** Opening INFORMATION SHOWN block **

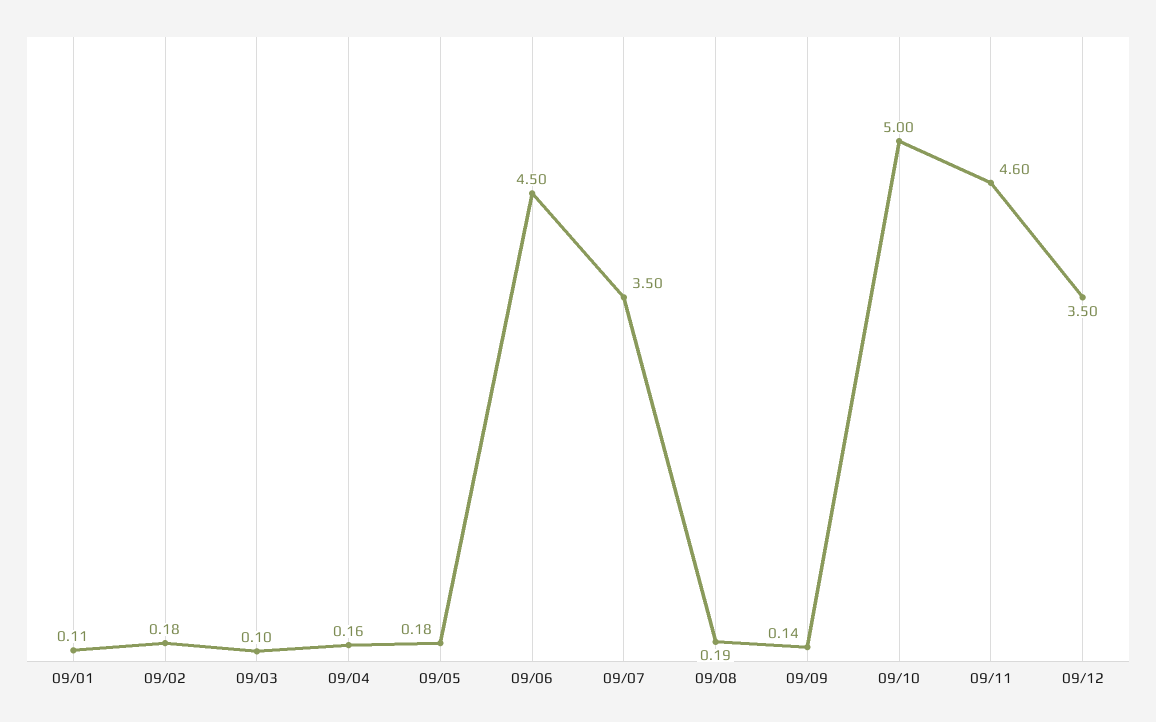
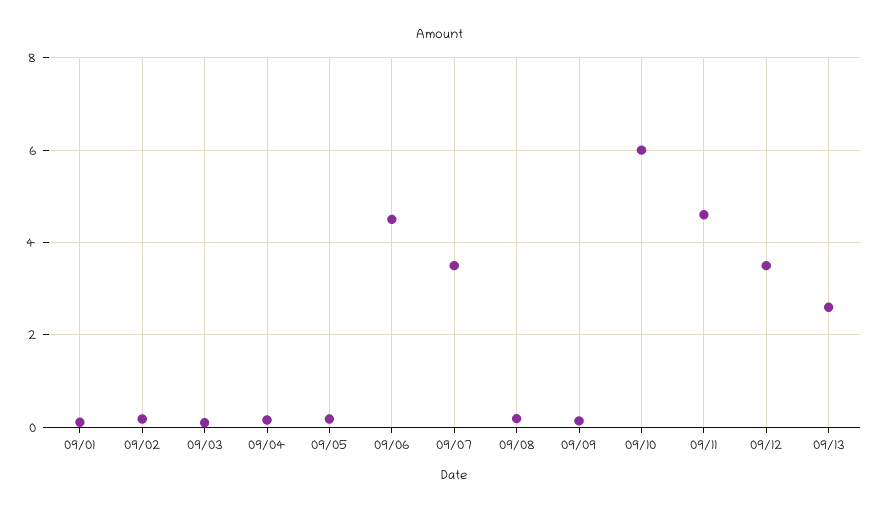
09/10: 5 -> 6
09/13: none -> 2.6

** Closing INFORMATION SHOWN block **
** Opening INFORMATION SHOWN block **

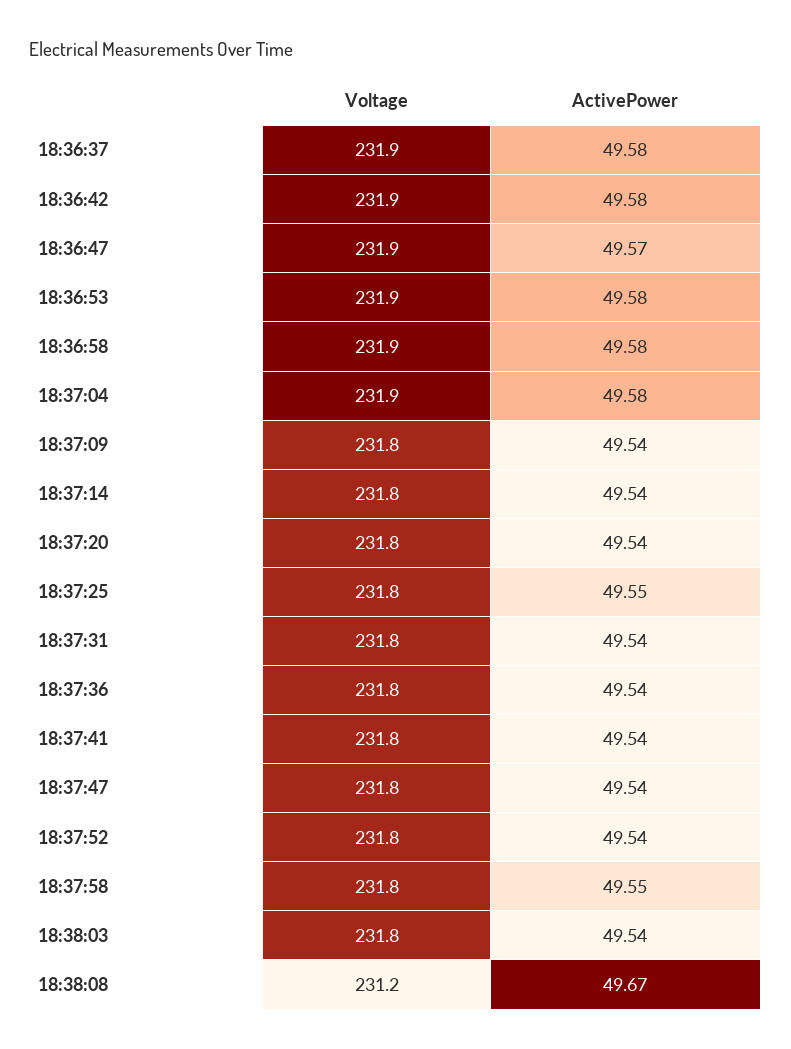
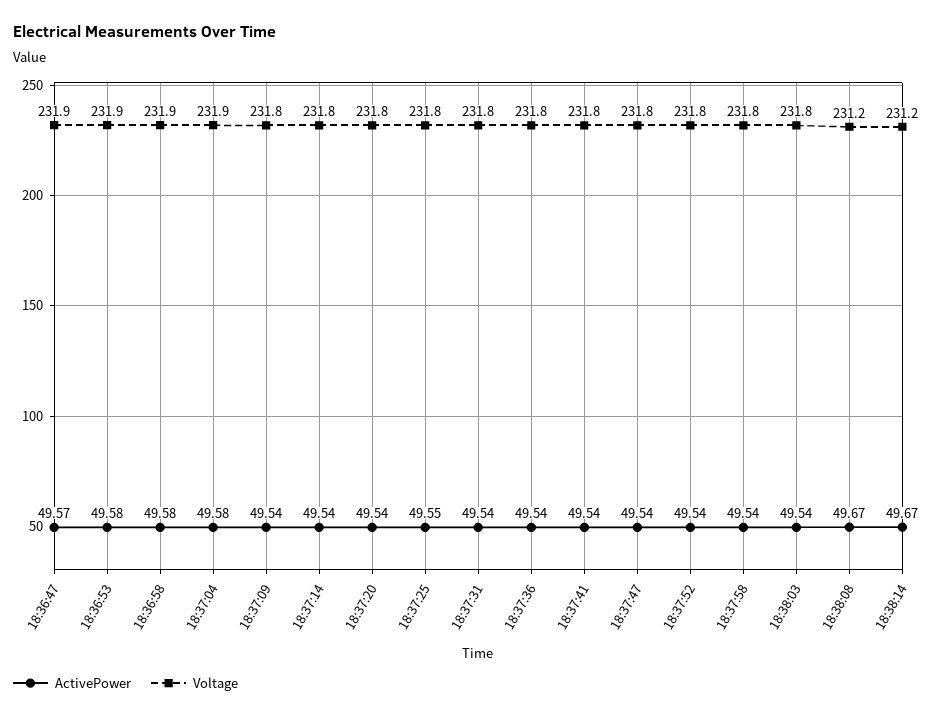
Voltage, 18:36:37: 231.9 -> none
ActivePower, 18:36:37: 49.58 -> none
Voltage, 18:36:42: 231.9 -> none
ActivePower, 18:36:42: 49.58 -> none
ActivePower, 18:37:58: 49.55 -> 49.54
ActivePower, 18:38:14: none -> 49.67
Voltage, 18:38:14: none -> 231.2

** Closing INFORMATION SHOWN block **

● ASSIGNMENT:
Copy here each line of the preceding records with "ActivePower" in it.

● SOLUTION BELOW:
ActivePower, 18:36:37: 49.58 -> none
ActivePower, 18:36:42: 49.58 -> none
ActivePower, 18:37:58: 49.55 -> 49.54
ActivePower, 18:38:14: none -> 49.67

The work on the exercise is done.